=== TASK TO CARRY OUT ===
Restate word for word only the lines from the one with "[596,180,873,201] [here])(SRS_AcademicApp.pdf) ->" through the end of the records; no pictures belong in the copy.

□ □ □ □ □ □ □

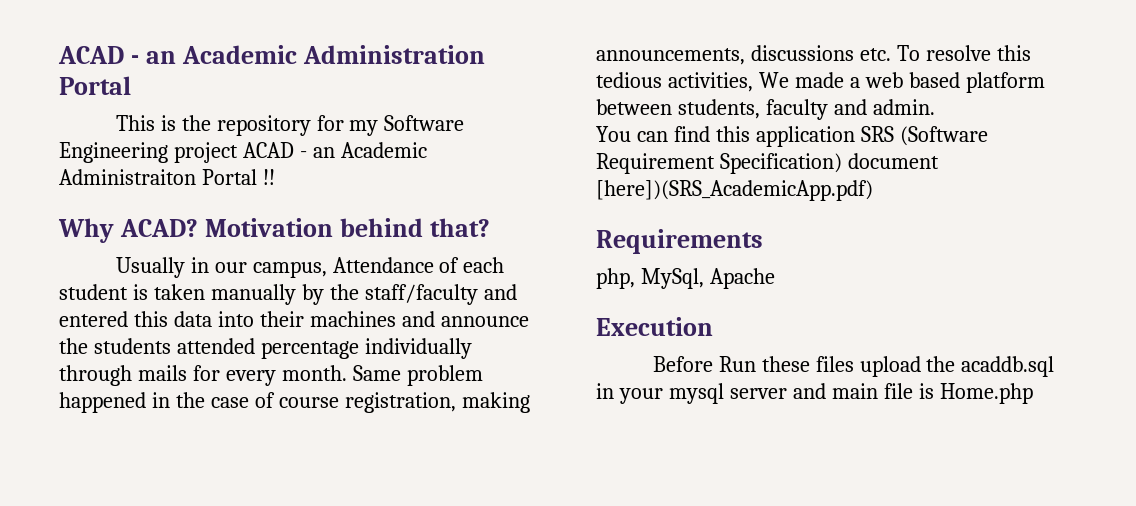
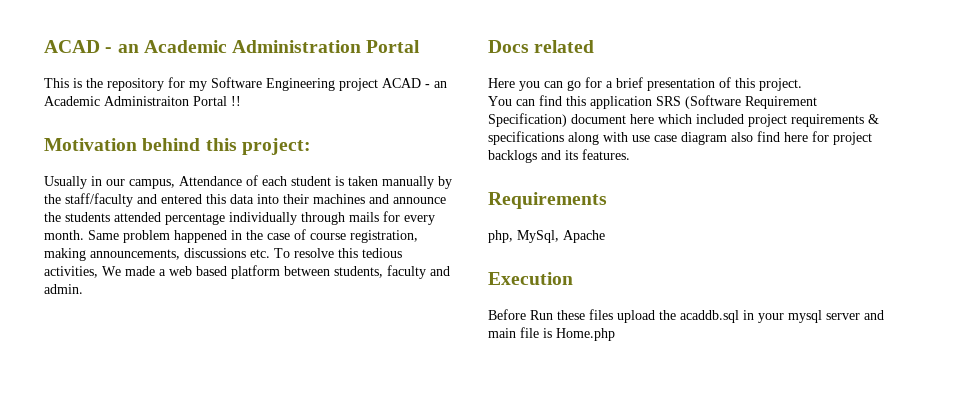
[58,218,490,243] Why ACAD? Motivation behind that? -> [44,138,311,155] Motivation behind this project:
(935, 107) none -> [488,40,595,53] [488,77,802,91] // Docs related // Here you can go for a brief presentation of this project.
[596,180,873,201] [here])(SRS_AcademicApp.pdf) -> [630,114,879,127] [488,131,872,145] [488,149,630,163] here which included project requirements & specifications along with use case diagram also find here for project backlogs and its features.

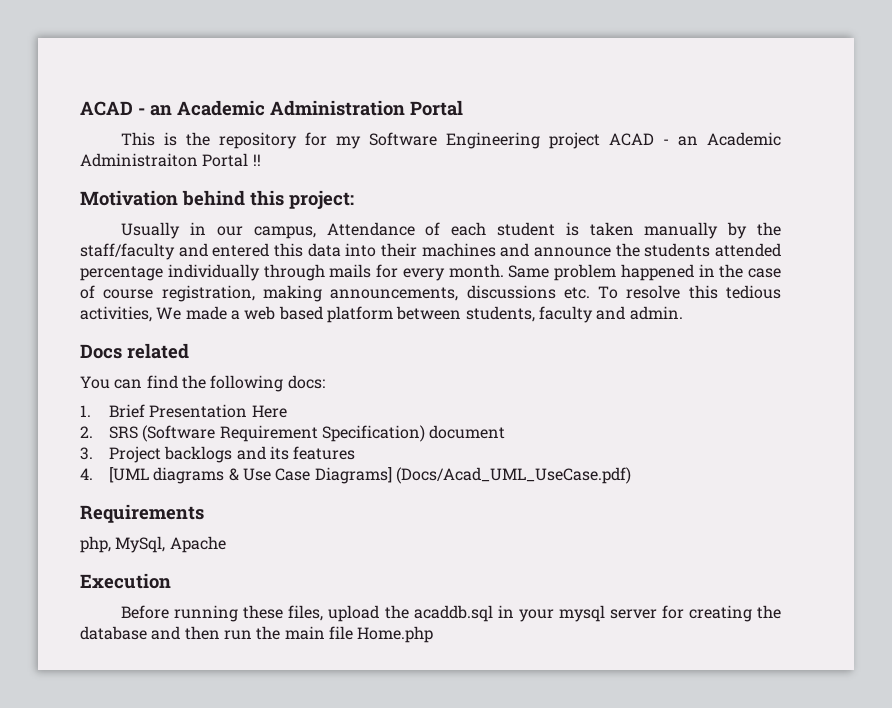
[488,77,802,91] [488,95,652,109] Here you can go for a brief presentation of this project. // You can find this application -> [80,375,325,392] [80,404,287,418] [80,426,93,438] You can find the following docs: // 1. Brief Presentation Here // 2.
[630,114,879,127] [488,131,872,145] [488,149,630,163] here which included project requirements & specifications along with use case diagram also find here for project backlogs and its features. -> [80,446,356,463] [80,467,631,484] // 3. Project backlogs and its features // 4. [UML diagrams & Use Case Diagrams] (Docs/Acad_UML_UseCase.pdf)
[530,309,613,320] Run these files -> [174,605,324,622] running these files,
[864,310,884,320] and -> [661,605,782,622] [80,626,281,640] for creating the database and then run the
[543,328,552,338] is -> (353, 633) none

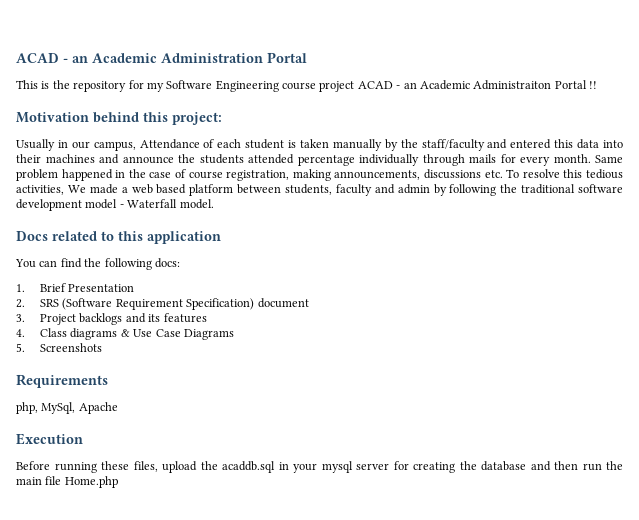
(541, 140) none -> [282,82,316,90] course
[629,306,683,320] admin. -> [397,184,623,196] [16,199,214,211] admin by following the traditional software development model - Waterfall model.
(189, 351) none -> [101,231,221,244] to this application
[251,405,287,418] Here -> (135, 288) none
[108,467,149,483] [UML -> [40,328,68,337] Class
[314,467,631,484] Diagrams] (Docs/Acad_UML_UseCase.pdf) -> [183,329,234,340] [16,343,103,352] Diagrams // 5. Screenshots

□ □ □ □ □ □ □

=== TASK OUTPUT ===
[596,180,873,201] [here])(SRS_AcademicApp.pdf) -> [630,114,879,127] [488,131,872,145] [488,149,630,163] here which included project requirements & specifications along with use case diagram also find here for project backlogs and its features.

[488,77,802,91] [488,95,652,109] Here you can go for a brief presentation of this project. // You can find this application -> [80,375,325,392] [80,404,287,418] [80,426,93,438] You can find the following docs: // 1. Brief Presentation Here // 2.
[630,114,879,127] [488,131,872,145] [488,149,630,163] here which included project requirements & specifications along with use case diagram also find here for project backlogs and its features. -> [80,446,356,463] [80,467,631,484] // 3. Project backlogs and its features // 4. [UML diagrams & Use Case Diagrams] (Docs/Acad_UML_UseCase.pdf)
[530,309,613,320] Run these files -> [174,605,324,622] running these files,
[864,310,884,320] and -> [661,605,782,622] [80,626,281,640] for creating the database and then run the
[543,328,552,338] is -> (353, 633) none

(541, 140) none -> [282,82,316,90] course
[629,306,683,320] admin. -> [397,184,623,196] [16,199,214,211] admin by following the traditional software development model - Waterfall model.
(189, 351) none -> [101,231,221,244] to this application
[251,405,287,418] Here -> (135, 288) none
[108,467,149,483] [UML -> [40,328,68,337] Class
[314,467,631,484] Diagrams] (Docs/Acad_UML_UseCase.pdf) -> [183,329,234,340] [16,343,103,352] Diagrams // 5. Screenshots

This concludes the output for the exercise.